Ibu Takaichi, 64 tahun, yang menjadi Perdana Menteri Oktober lalu setelah terpilih sebagai pemimpin partai LDP, menikmati dukungan publik yang kuat, terutama dari pemilih muda. Kebijakannya berfokus pada percepatan pengeluaran militer sekaligus mempromosikan langkah-langkah stimulus ekonomi dan pemotongan pajak.

Dia berjanji untuk menangguhkan sementara pajak konsumsi sebesar 8% atas makanan selama dua tahun untuk membantu rumah tangga mengatasi kenaikan harga, yang sebagian disebabkan oleh depresiasi yen yang tajam.
Ibu Takaichi menciptakan gelombang di media sosial, terutama di kalangan pemilih muda, yang dikenal sebagai "sanakatsu" (kegilaan terhadap dirinya), karena produk-produk yang digunakannya, seperti tas tangannya dan pulpen merah muda yang ia gunakan untuk mencatat di parlemen .
Sebuah jajak pendapat baru-baru ini menunjukkan bahwa lebih dari 90% pemilih di bawah usia 30 tahun mendukungnya. Namun, kelompok pemilih yang lebih muda ini cenderung kurang berpartisipasi dalam pemilihan dibandingkan generasi yang lebih tua.
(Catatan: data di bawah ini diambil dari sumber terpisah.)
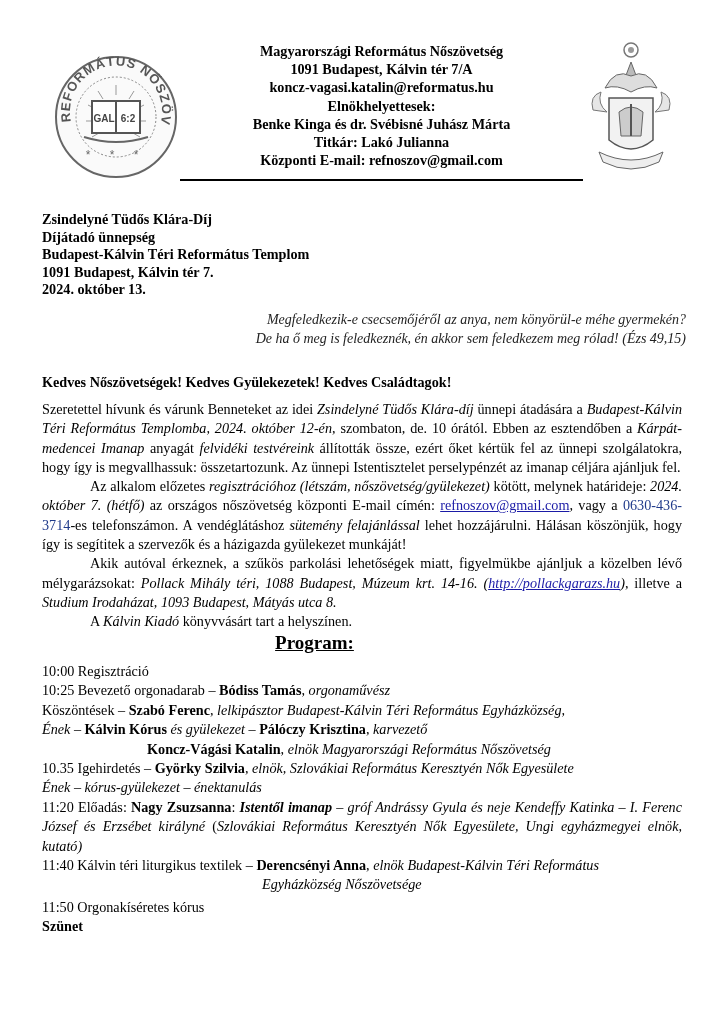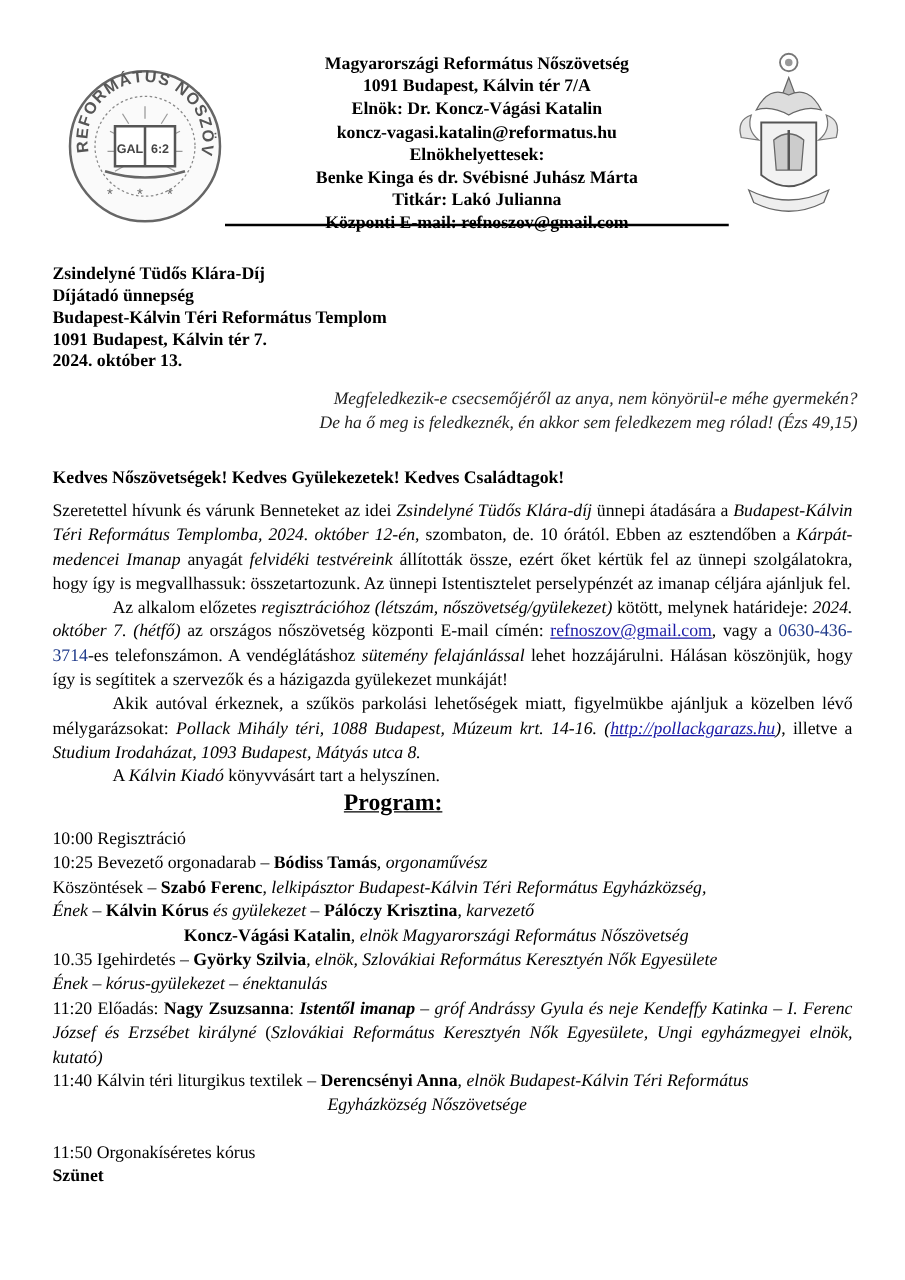--- a/index.html
+++ b/index.html
@@ -82,7 +82,6 @@
   <div class="header-block">
     <div>Magyarországi Református Nőszövetség</div>
     <div>1091 Budapest, Kálvin tér 7/A</div>
-    <div>Elnök: Dr. Koncz-Vágási Katalin</div>
     <div>koncz-vagasi.katalin@reformatus.hu</div>
     <div>Elnökhelyettesek:</div>
     <div>Benke Kinga és dr. Svébisné Juhász Márta</div>

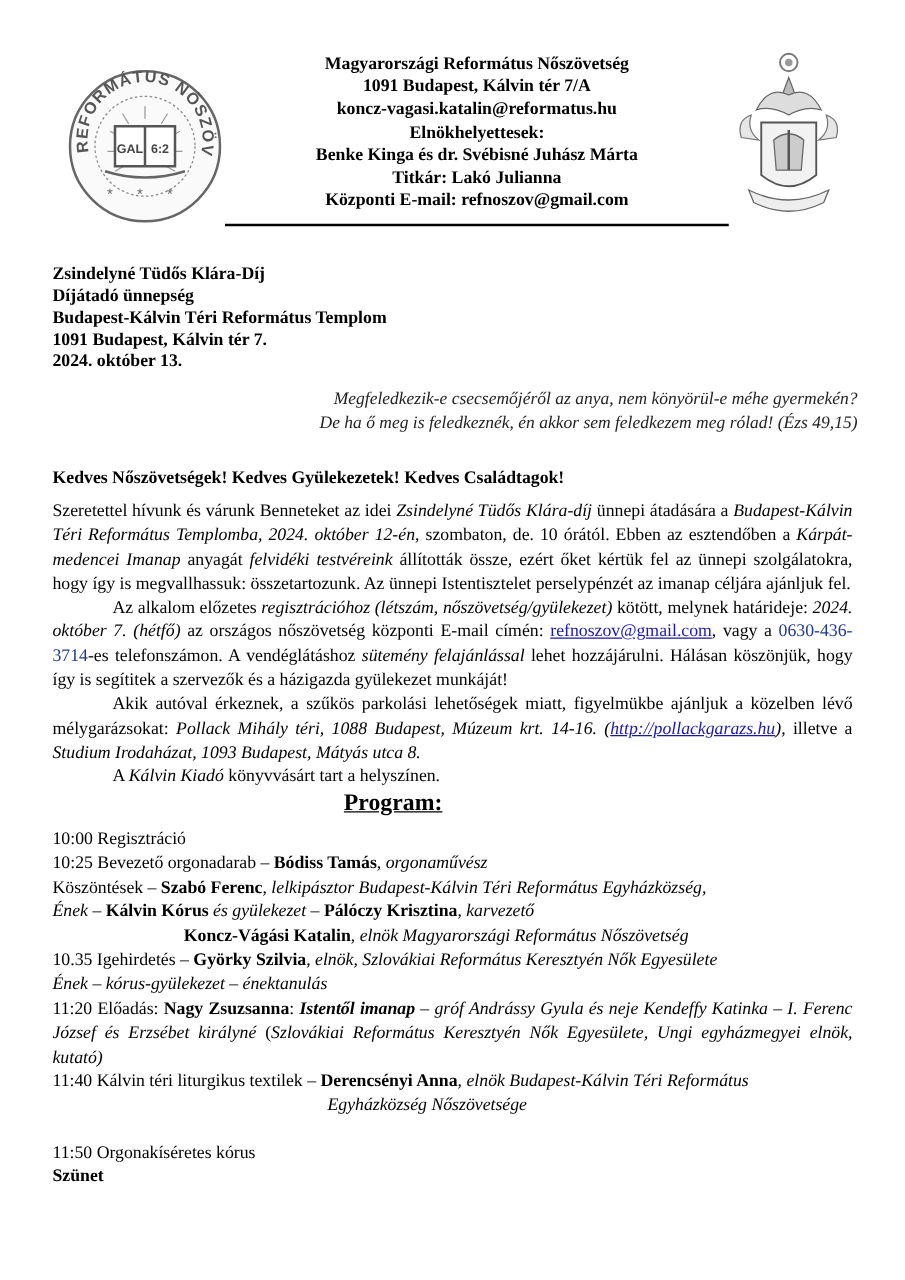--- a/index.html
+++ b/index.html
@@ -153,7 +153,7 @@
 
     <p class="row indent-2"><i>Egyházközség Nőszövetsége</i></p>
 
-    <p class="row" style="margin-top:18px"><span>11:50 Orgonakíséretes kórus</span></p>
+    <p class="row" style="margin-top:3px"><span>11:50 Orgonakíséretes kórus</span></p>
 
     <p class="row"><b>Szünet</b></p>
   </div>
Hujan salju lebat, dengan ketebalan hingga 70 cm di beberapa wilayah utara dan timur pada hari Minggu, diperkirakan akan memengaruhi jumlah pemilih yang datang.
Ini baru pemilu pascaperang ketiga di Jepang yang diadakan pada bulan Februari, padahal pemilu biasanya diadakan pada bulan-bulan dengan cuaca yang lebih sejuk. Tingkat partisipasi pemilih dalam pemilu Jepang baru-baru ini berkisar sekitar 50%.
Para pemilih akan memilih anggota parlemen di 289 daerah pemilihan. Tempat pemungutan suara ditutup pukul 8 malam pada hari Minggu, di mana pada saat itu stasiun televisi diperkirakan akan merilis prediksi berdasarkan jajak pendapat pasca pemilihan.